Он улыбнулся ей открытой и доброй улыбкой, и Грейс подумала, как же любит это лицо. Ей не хотелось расставаться с Джином.
– Просто мне очень скоро придется лететь в Калифорнию, – сказала она, – и я слышала, что павильонные съемки обычно тянутся целую вечность. А еще я переживаю, не опоздаю ли вернуться в Нью-Йорк к началу занятий с Сэнфордом Мейснером.
Все это было чистой правдой, но Грейс вдобавок надеялась, что упоминание Нью-Йорка напомнит ему о совместных планах, пусть и не окончательных.
– На твоем месте я бы пропустил занятия ради фильма с Гэри Купером. Это же сам Гэри Купер! Куп.
Он сказал это с невероятной уверенностью, словно тут не могло быть никаких вопросов. И Грейс позавидовала ему. А еще почувствовала разочарование. Неужели он даже не спросит, когда они увидятся в следующий раз?
– Хорошо, – кивнула она, соглашаясь с его словами. – Тогда…
Как бы это сформулировать? Или лучше просто спросить?
– Ты, наверное, не захочешь ненадолго поехать в Калифорнию?
Глаза Джина широко раскрылись, потом он крепко зажмурил их и потер, будто бы только что проснулся, а потом посмотрел на Грейс:
– Мне нравится здесь, на Западе. Мне тут свободнее, я люблю это чувство.
«Так вот что ты любишь?» – мелькнуло у нее в голове.
– Но, – многозначительно продолжил он, – мне нужно с браком разобраться и еще всякие дела сделать. Так что посмотрим.

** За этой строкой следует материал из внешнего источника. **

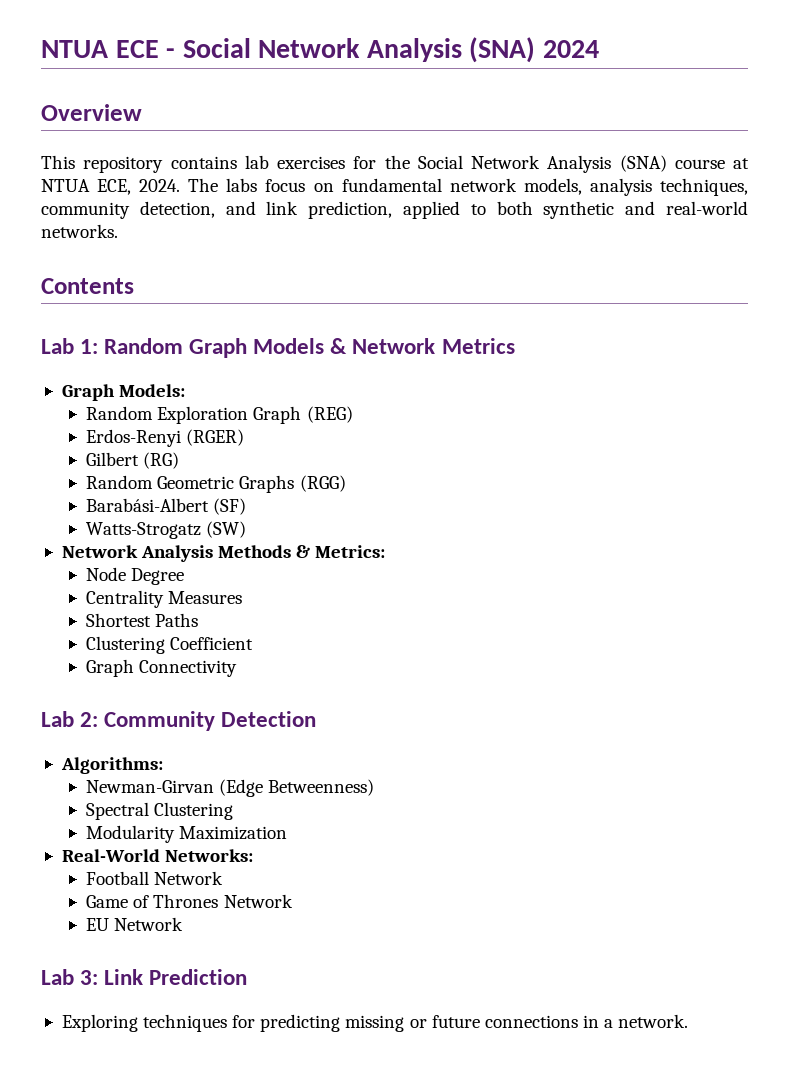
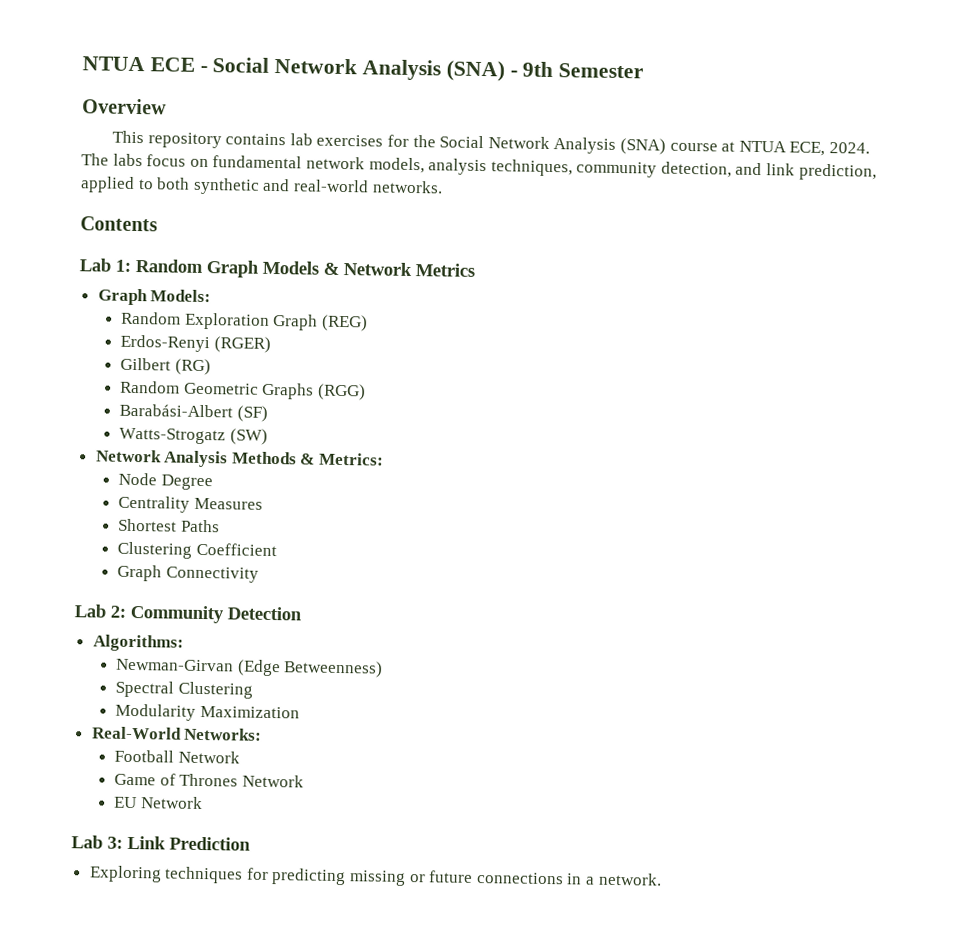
- NTUA ECE - Social Network Analysis (SNA) 2024
+ NTUA ECE - Social Network Analysis (SNA) - 9th Semester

Похоже, по ее виду стало ясно, что она пала духом – по ощущениям, вполне в буквальном смысле, внутри словно что-то оборвалось и с размаху ухнуло вниз, – потому что, подняв на нее глаза, Джин сказал;
– Эй, ну не грусти! Ты будешь сниматься в одном фильме с живой легендой, а у меня начнется хождение по мукам.
Невольно рассмеявшись, она проговорила:
– Ну, если смотреть с такой точки зрения…
Тогда Джин поглядел на нее внимательнее и взял ее руку в обе свои:
– Если удастся, я вырвусь в Калифорнию. Обещаю. Всю жизнь мечтал сесть на шею самой хорошенькой девушке на свете.
– Прекрати! – велела она, хотя на самом деле хотела, чтобы он вечно продолжал в том же духе. Это замедляло ощущение падения.
– И еще самой талантливой, – добавил он. – Как ковбой произнес бы слово «талантливая»?
Грейс снова сползла в постели вниз, чтобы пальцы ее ног встретились с пальцами Джина, потом потянулась и взъерошила его спутанные светлые волосы.
– Мне все равно, как он произнес бы это, – шепнула она и поцеловала Дина, упиваясь мгновенной реакцией его тела на прикосновения, тем, с какой страстью он ответил на поцелуй и посадил ее сверху, впившись пальцами в нежную плоть ее бедер. В такие моменты она всегда знала, как сильно он ее хочет, и находила огромное удовольствие в своей власти над ним.